EXERCISE AIM: Copy nothing but the text: reproduce each line of the listing exactly and leave the pictures out.

[Opening EXTRACTED MATERIAL section]

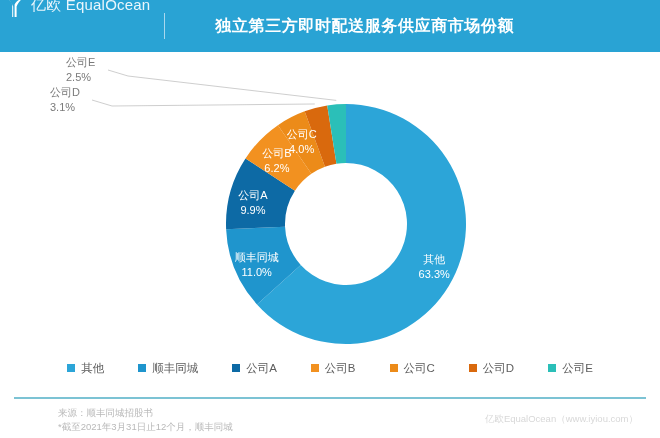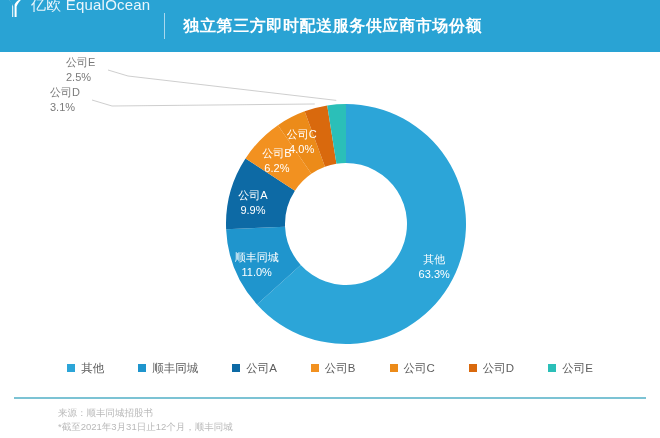--- a/index.html
+++ b/index.html
@@ -57,6 +57,7 @@
     font-weight: bold;
     letter-spacing: .6px;
     white-space: nowrap;
+    margin-left: 32px;
   }
 
   

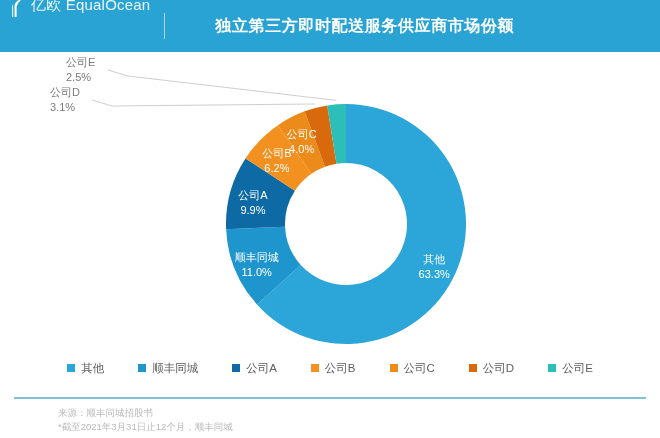--- a/index.html
+++ b/index.html
@@ -227,6 +227,7 @@
     <div>来源：顺丰同城招股书</div>
     <div>*截至2021年3月31日止12个月，顺丰同城</div>
   </div>
+  <div class="footer-right">亿欧EqualOcean（www.iyiou.com）</div>
 </div>
 
 </body></html>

[Closing EXTRACTED MATERIAL section]

SOLUTION TO THIS PROBLEM:
--- a/index.html
+++ b/index.html
@@ -57,6 +57,7 @@
     font-weight: bold;
     letter-spacing: .6px;
     white-space: nowrap;
+    margin-left: 32px;
   }
 
   

--- a/index.html
+++ b/index.html
@@ -227,6 +227,7 @@
     <div>来源：顺丰同城招股书</div>
     <div>*截至2021年3月31日止12个月，顺丰同城</div>
   </div>
+  <div class="footer-right">亿欧EqualOcean（www.iyiou.com）</div>
 </div>
 
 </body></html>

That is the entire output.